▼

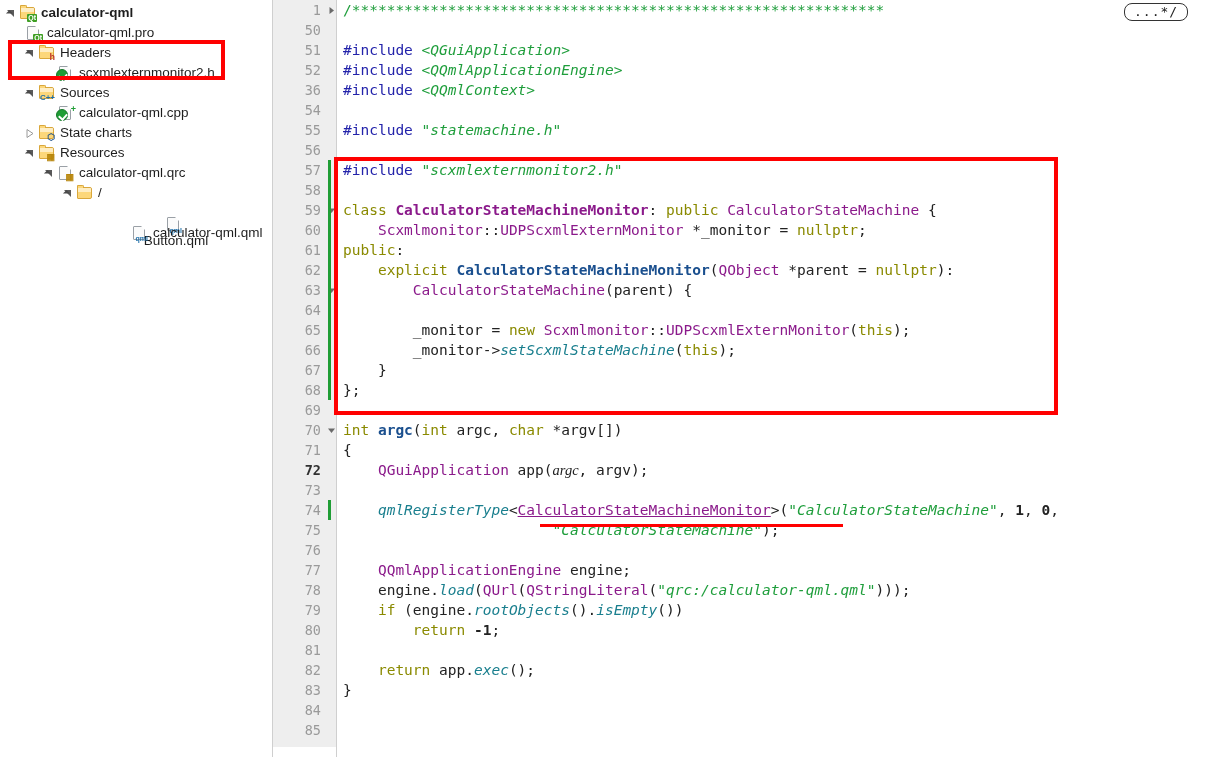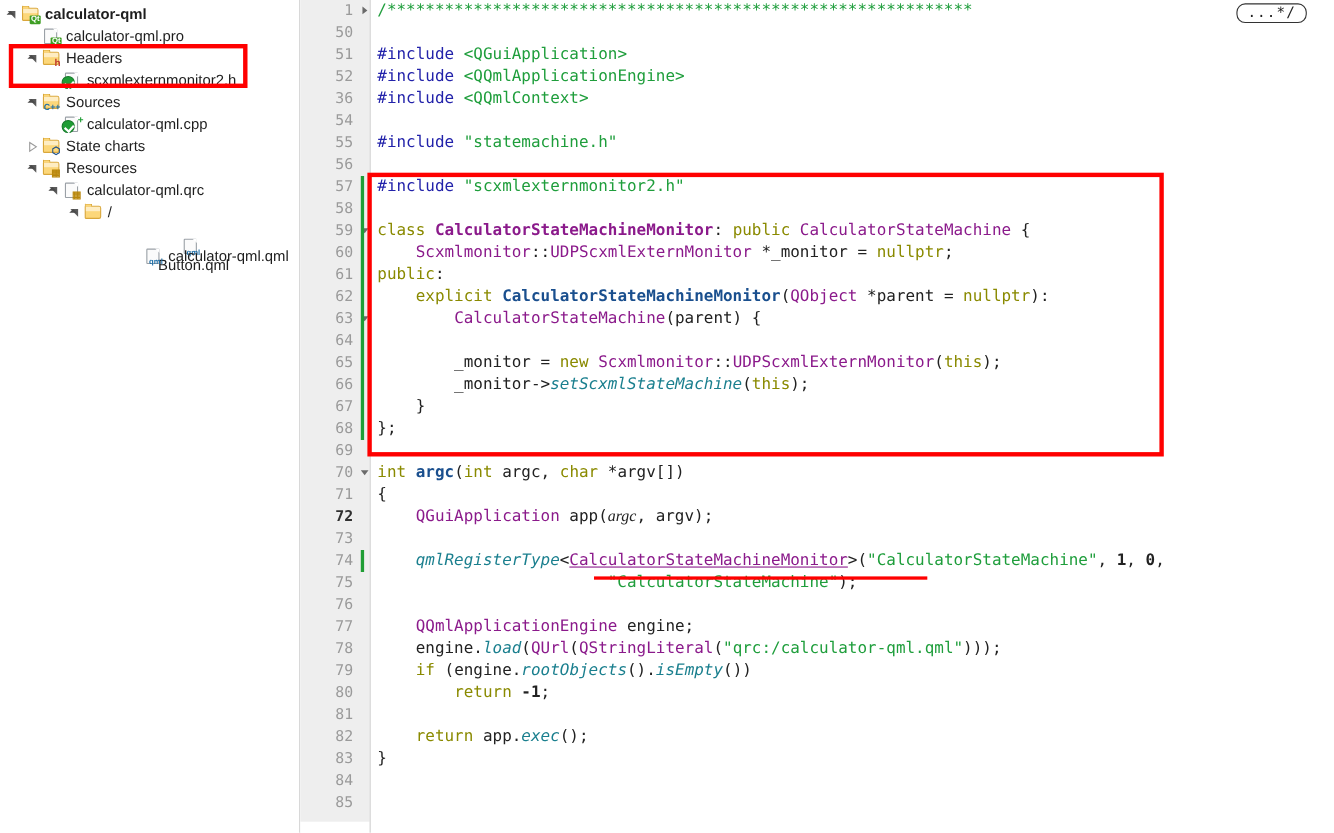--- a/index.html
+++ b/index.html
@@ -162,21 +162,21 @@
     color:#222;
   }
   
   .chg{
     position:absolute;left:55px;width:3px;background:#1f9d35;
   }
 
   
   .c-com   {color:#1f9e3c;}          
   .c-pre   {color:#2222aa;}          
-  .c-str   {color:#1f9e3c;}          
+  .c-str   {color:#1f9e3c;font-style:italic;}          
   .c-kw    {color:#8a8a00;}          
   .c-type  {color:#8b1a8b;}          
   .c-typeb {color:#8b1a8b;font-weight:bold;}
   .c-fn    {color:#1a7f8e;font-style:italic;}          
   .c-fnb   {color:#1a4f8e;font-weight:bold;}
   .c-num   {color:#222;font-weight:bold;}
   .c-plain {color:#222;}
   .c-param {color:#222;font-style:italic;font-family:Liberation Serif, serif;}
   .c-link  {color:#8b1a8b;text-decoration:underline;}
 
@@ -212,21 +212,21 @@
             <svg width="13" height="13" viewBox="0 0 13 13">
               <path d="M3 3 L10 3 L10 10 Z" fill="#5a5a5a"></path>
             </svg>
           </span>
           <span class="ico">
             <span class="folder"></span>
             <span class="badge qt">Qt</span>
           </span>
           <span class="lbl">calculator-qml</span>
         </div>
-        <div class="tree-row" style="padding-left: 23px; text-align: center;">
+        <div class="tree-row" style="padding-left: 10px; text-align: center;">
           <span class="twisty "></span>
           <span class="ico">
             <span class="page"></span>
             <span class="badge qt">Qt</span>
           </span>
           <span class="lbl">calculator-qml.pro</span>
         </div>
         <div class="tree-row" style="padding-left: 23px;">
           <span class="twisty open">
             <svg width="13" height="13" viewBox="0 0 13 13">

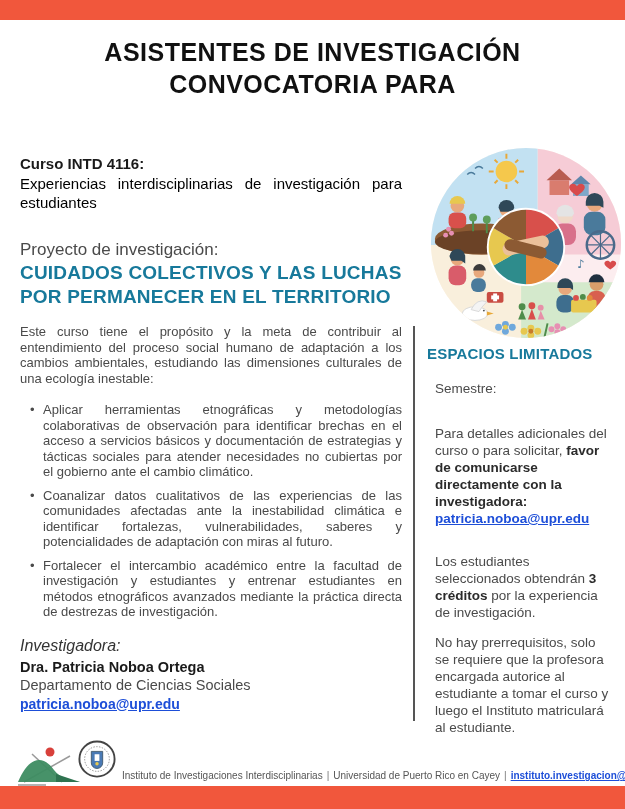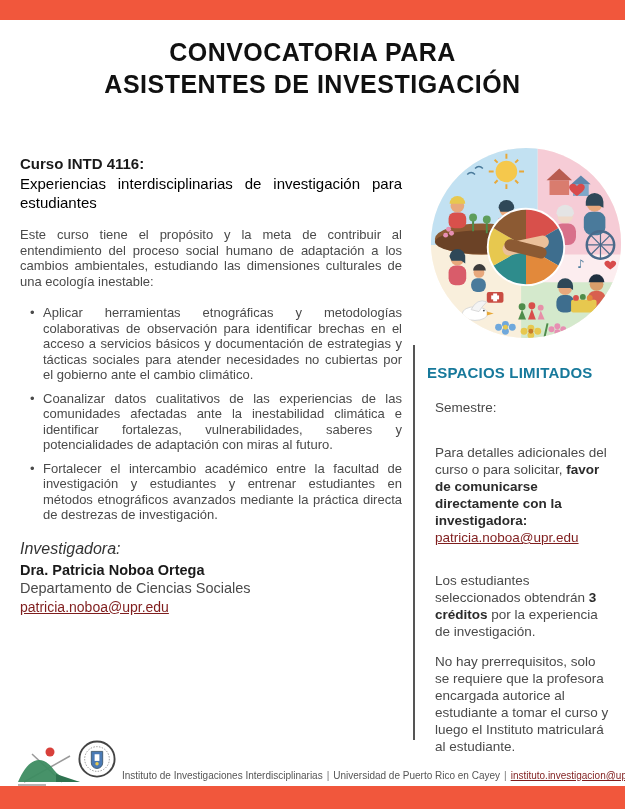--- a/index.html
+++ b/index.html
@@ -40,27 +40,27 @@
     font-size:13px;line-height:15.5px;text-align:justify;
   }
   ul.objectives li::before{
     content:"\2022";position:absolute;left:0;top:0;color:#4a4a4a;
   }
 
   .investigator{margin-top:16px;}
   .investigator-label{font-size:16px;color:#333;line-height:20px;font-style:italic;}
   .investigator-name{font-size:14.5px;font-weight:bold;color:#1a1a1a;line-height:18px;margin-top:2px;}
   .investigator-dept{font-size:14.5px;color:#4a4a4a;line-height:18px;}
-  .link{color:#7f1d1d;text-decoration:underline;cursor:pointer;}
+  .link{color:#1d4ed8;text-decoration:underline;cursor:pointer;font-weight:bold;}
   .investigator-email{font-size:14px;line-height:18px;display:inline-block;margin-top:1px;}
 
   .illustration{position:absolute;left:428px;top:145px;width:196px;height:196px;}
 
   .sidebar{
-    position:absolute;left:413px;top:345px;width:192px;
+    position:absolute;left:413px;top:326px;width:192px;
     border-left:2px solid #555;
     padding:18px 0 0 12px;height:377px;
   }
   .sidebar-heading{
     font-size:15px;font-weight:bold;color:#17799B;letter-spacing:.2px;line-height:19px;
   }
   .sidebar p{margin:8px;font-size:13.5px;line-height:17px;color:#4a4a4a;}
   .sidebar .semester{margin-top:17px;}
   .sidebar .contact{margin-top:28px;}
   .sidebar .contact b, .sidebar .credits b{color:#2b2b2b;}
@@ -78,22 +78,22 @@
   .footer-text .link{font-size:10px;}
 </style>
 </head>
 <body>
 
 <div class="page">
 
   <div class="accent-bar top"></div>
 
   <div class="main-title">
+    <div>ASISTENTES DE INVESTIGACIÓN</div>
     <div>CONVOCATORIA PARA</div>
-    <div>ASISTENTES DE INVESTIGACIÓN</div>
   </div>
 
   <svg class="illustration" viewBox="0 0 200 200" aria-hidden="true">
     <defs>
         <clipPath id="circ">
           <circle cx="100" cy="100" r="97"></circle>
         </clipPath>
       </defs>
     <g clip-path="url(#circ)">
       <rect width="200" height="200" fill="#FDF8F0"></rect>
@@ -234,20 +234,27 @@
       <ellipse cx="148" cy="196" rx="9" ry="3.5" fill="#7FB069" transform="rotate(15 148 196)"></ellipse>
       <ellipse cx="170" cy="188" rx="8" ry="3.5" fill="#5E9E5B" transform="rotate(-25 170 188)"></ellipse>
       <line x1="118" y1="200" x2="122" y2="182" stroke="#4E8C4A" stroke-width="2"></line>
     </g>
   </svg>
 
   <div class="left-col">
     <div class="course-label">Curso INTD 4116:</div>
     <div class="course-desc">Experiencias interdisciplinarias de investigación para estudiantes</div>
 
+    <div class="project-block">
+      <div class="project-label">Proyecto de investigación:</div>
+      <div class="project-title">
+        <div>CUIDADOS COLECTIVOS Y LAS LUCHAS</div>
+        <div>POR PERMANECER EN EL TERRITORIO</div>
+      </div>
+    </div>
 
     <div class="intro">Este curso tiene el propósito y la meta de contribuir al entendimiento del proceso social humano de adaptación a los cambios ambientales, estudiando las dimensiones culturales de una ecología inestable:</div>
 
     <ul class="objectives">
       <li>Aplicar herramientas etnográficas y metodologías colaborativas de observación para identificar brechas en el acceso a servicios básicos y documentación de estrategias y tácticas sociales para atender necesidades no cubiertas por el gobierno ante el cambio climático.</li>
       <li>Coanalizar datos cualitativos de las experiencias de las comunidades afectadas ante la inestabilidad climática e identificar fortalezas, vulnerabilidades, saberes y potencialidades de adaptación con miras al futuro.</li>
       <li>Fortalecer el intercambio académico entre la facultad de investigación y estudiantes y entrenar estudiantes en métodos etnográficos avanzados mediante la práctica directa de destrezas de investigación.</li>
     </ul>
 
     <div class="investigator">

▲

Once the line containing "<li>Aplicar herramientas etnográficas" is found, output it and each line after it through the end of the listing above, exactly, with nothing else.

       <li>Aplicar herramientas etnográficas y metodologías colaborativas de observación para identificar brechas en el acceso a servicios básicos y documentación de estrategias y tácticas sociales para atender necesidades no cubiertas por el gobierno ante el cambio climático.</li>
       <li>Coanalizar datos cualitativos de las experiencias de las comunidades afectadas ante la inestabilidad climática e identificar fortalezas, vulnerabilidades, saberes y potencialidades de adaptación con miras al futuro.</li>
       <li>Fortalecer el intercambio académico entre la facultad de investigación y estudiantes y entrenar estudiantes en métodos etnográficos avanzados mediante la práctica directa de destrezas de investigación.</li>
     </ul>
 
     <div class="investigator">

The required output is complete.